SIDOARJO (KABARJAWATIMUR.COM) Politisi Partai Gerindra Bambang Haryo Soekartono (BHS) prihatin dengan adanya kondisi sangat ironis di Kabupaten Sidoarjo yang dilewati dua sungai besar yaitu Sungai Porong dan Sungai Surabaya. Akses jaringan pipa air minum ke warga masih berkisar 37 persen hingga saat ini dan bahkan Sidoarjo sebagian besar masih tergantung sekitar 60 persen dari aliran air dari Umbulan atau wilayah Pasuruan.

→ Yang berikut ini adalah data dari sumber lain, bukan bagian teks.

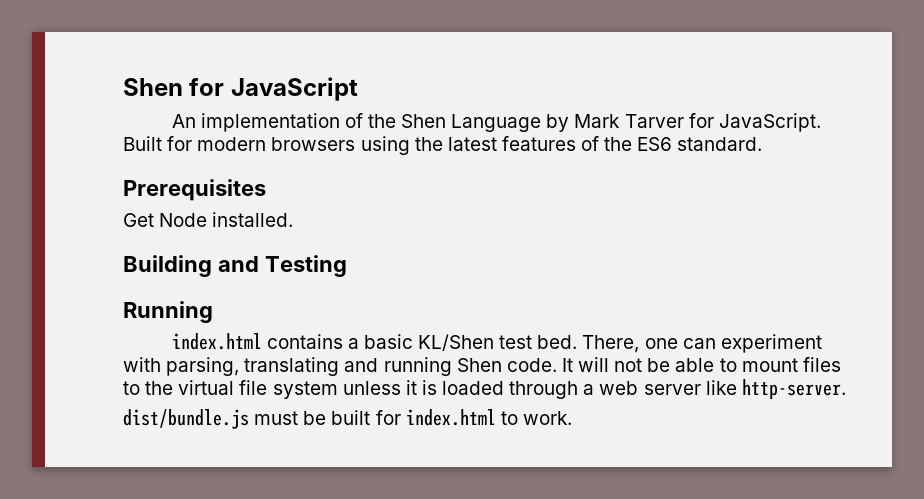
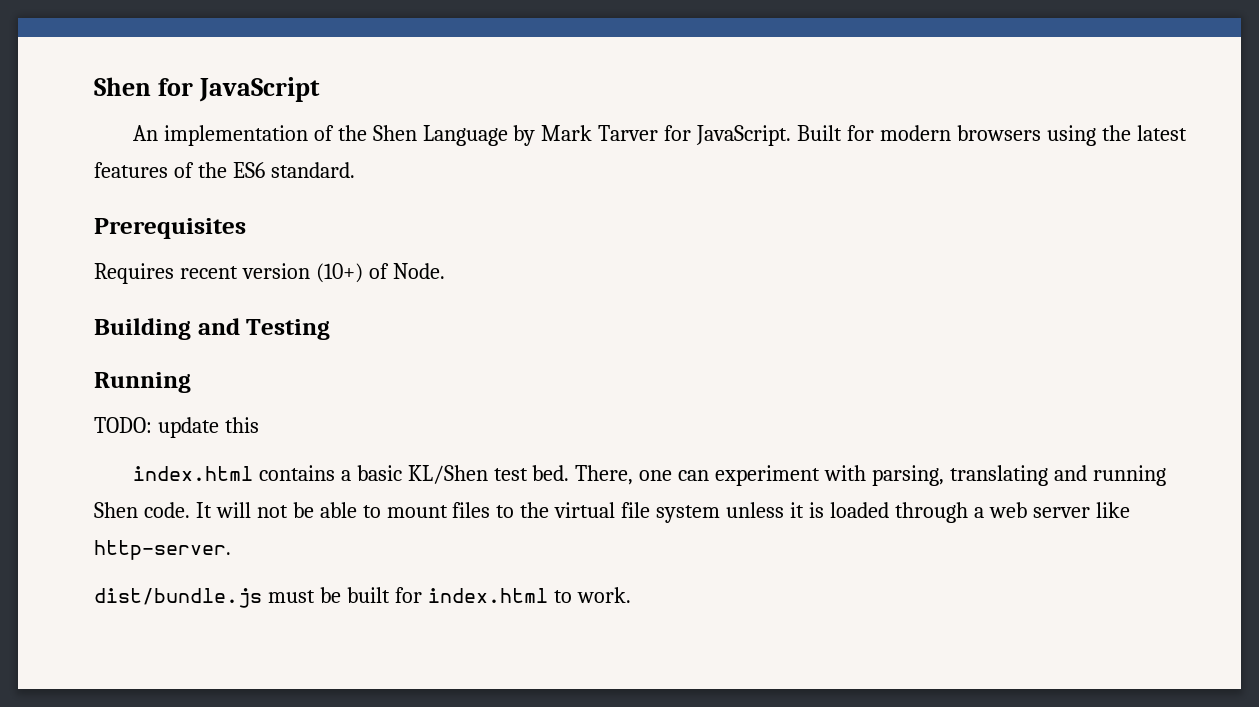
[123,212,294,227] Get Node installed. -> [94,263,445,284] Requires recent version (10+) of Node.
(213, 312) none -> [94,417,259,438] // TODO: update this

Dikatakan anggota DPR-RI periode 2014-2019 ini, bahkan di Sidoarjo juga telah dibangun oleh Pemerintah Pusat Longstorage Kalimati yang mempunyai kapasitas sekitar 2 juta meter kubik dengan kualitas air standart A yang layak untuk dijadikan air bersih (air minum). Namun sampai dengan saat ini tidak dimanfaatkan sama sekali baik sebagai air minum maupun irigasi pertanian.

“Berbeda dengan Surabaya yang memanfaatkan air sungainya limpahan dari sungai yang melewati Kabupaten Sidoarjo yaitu Sungai Brantas Hilir/Sungai Kalimas. PDAM Surabaya telah melayani akses jaringan pipa mencapai 100 persen, dimana 98 persen memanfaatkan dari limpahan Sungai Kalimas yang disaring dan diendapkan dengan menggunakan 10 metode penjernihan air dengan menggunakan tawas. Sehingga air sungai Brantas buangan dari Kabupaten Mojokerto dan Sidoarjo bisa dijernihkan dan bahkan Surabaya mentargetkan air minum bisa diminum dengan kualitas kejernihan sejajar dengan air sumber umbulan untuk 3,2 juta penduduk Kota Surabaya,” kata Bambang Haryo Soekartono.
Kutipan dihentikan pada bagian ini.